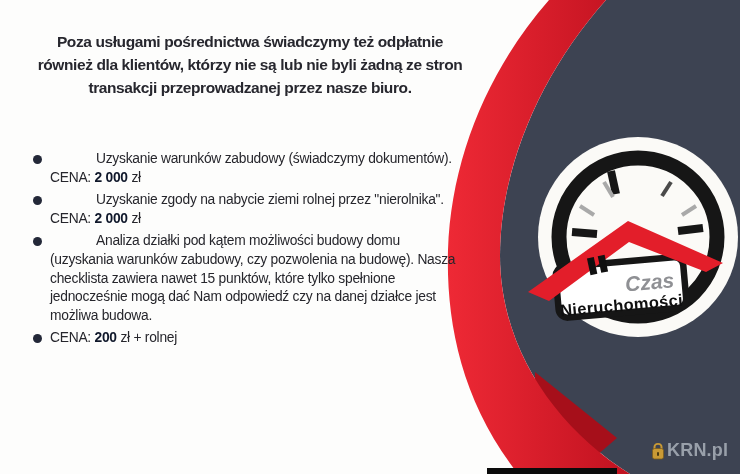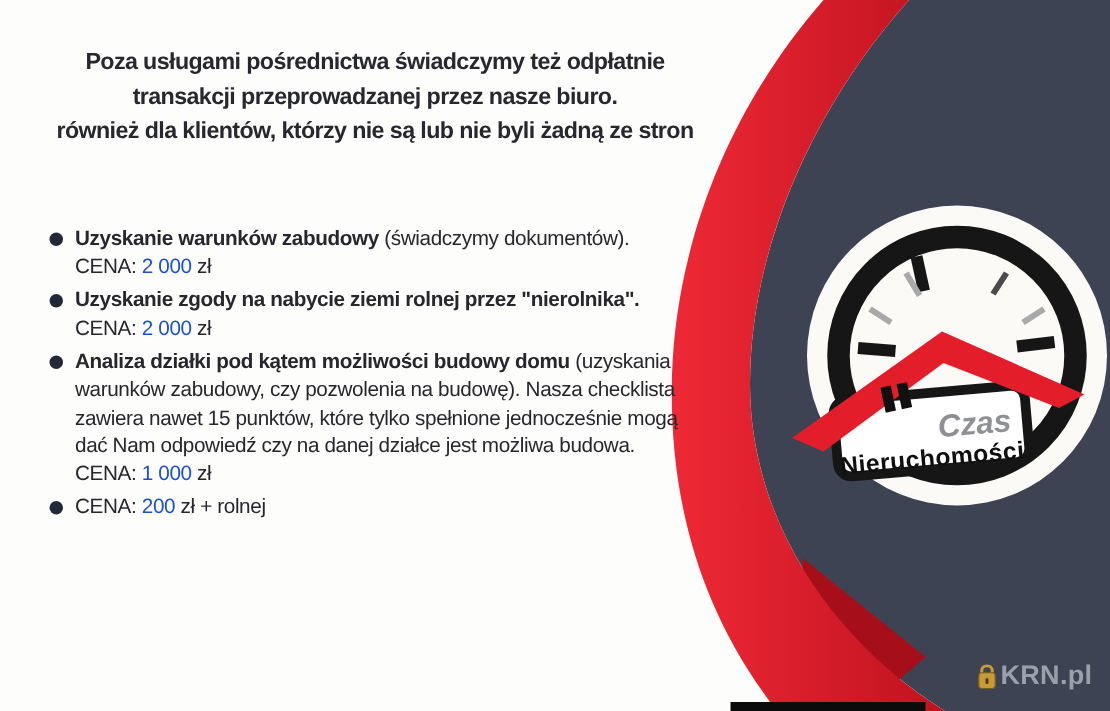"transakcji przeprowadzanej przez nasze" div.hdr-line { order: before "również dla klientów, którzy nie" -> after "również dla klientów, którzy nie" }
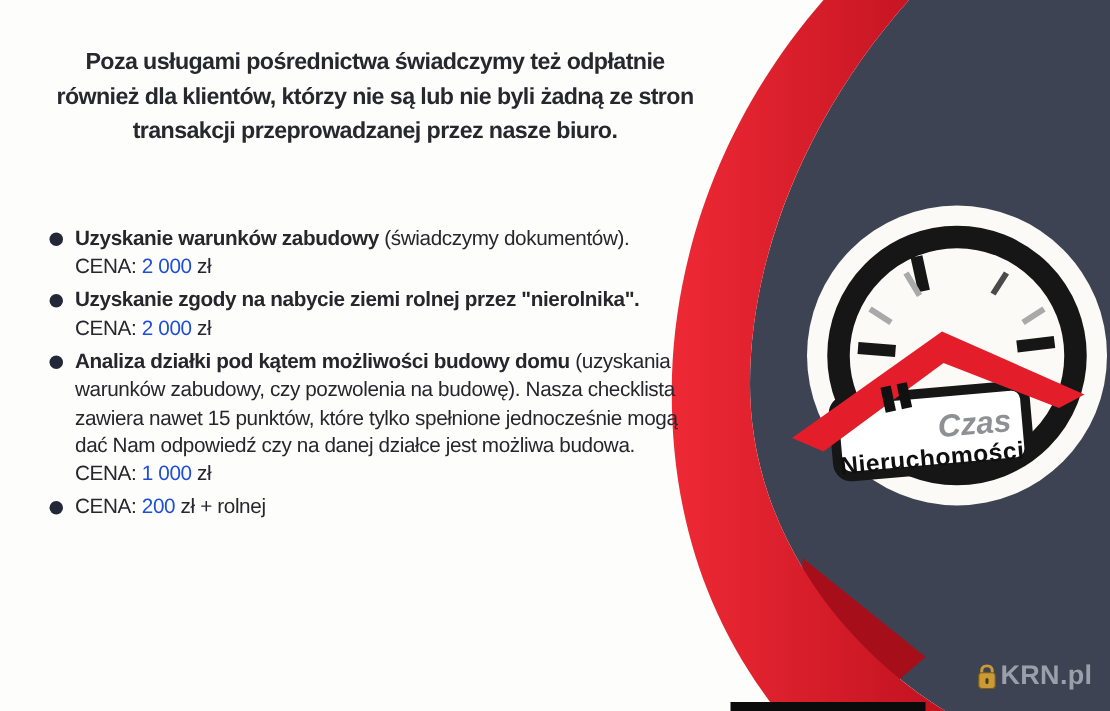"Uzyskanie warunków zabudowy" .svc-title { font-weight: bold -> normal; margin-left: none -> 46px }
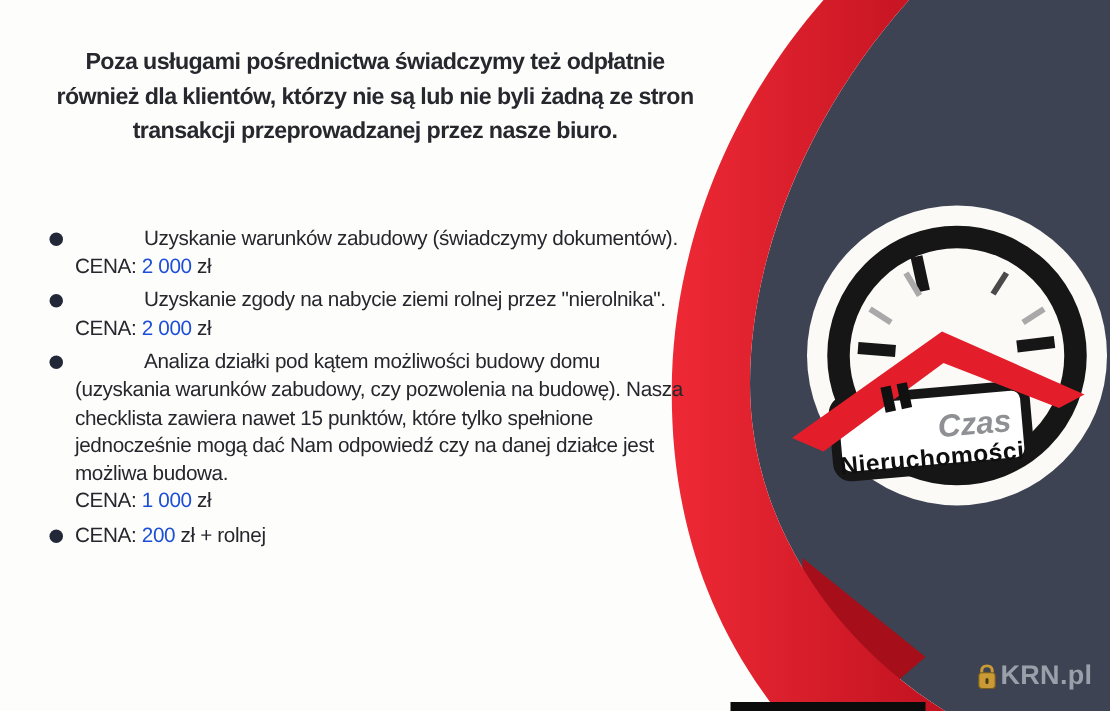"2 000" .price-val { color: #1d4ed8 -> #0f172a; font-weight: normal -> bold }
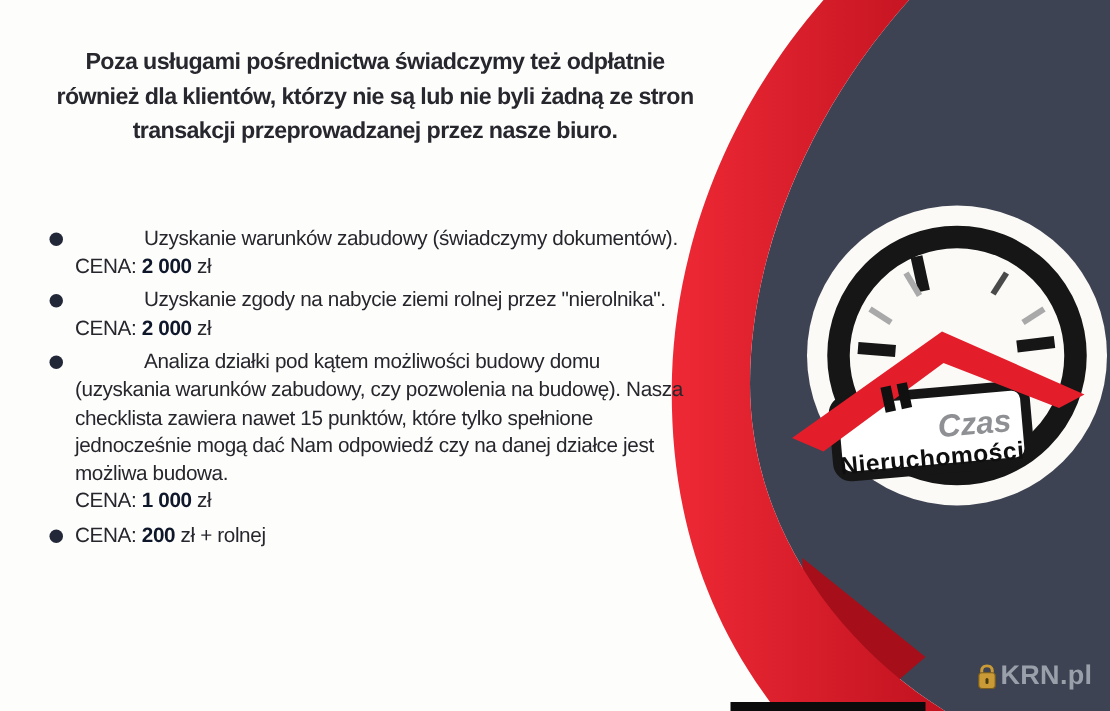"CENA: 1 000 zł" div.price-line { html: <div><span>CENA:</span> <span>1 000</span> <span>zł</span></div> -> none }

⁂

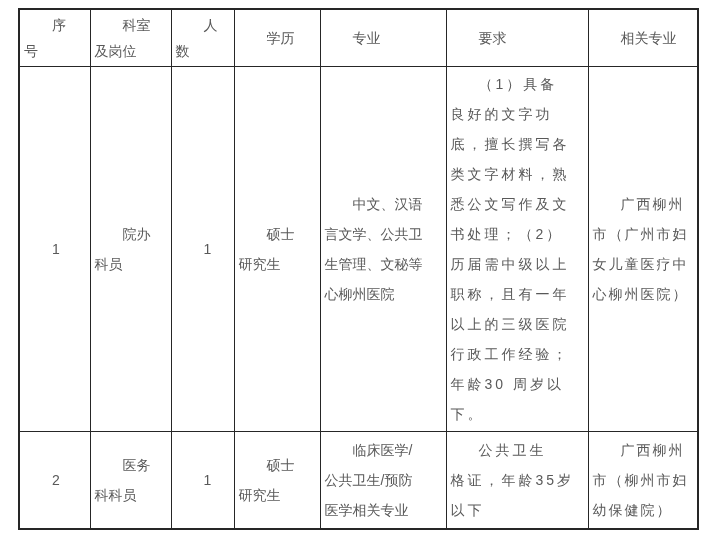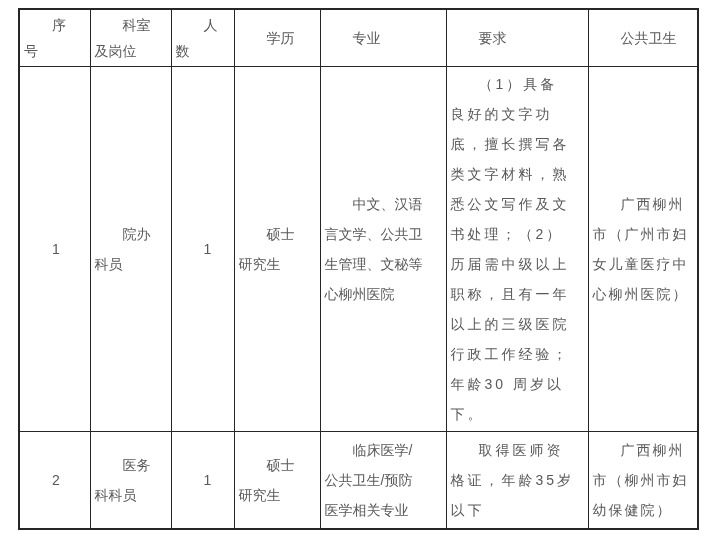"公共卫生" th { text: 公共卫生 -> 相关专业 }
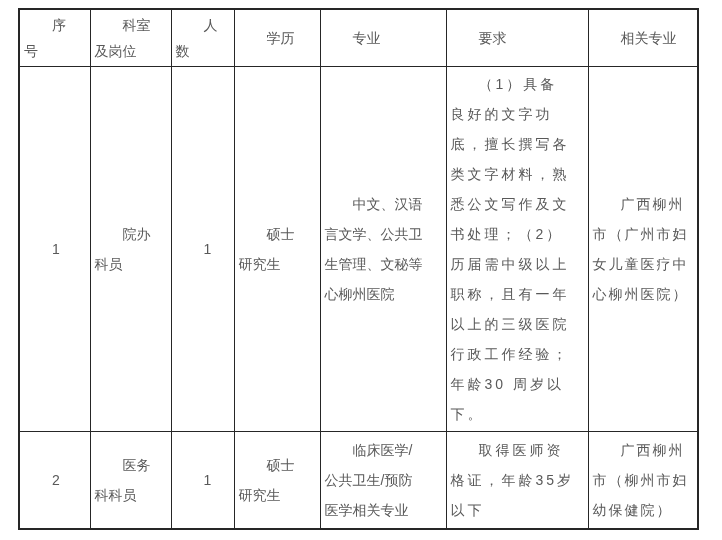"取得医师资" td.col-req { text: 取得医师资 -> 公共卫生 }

⁂

AIM OF THE EXERCISE – Your answer should be the exact lines above from the one containing "text: 公共卫生 ->" through the one containing "text: 取得医师资 ->", with both end lines kept and the pictures removed, please.

RESULT FOR THIS EXERCISE –
"公共卫生" th { text: 公共卫生 -> 相关专业 }
"取得医师资" td.col-req { text: 取得医师资 -> 公共卫生 }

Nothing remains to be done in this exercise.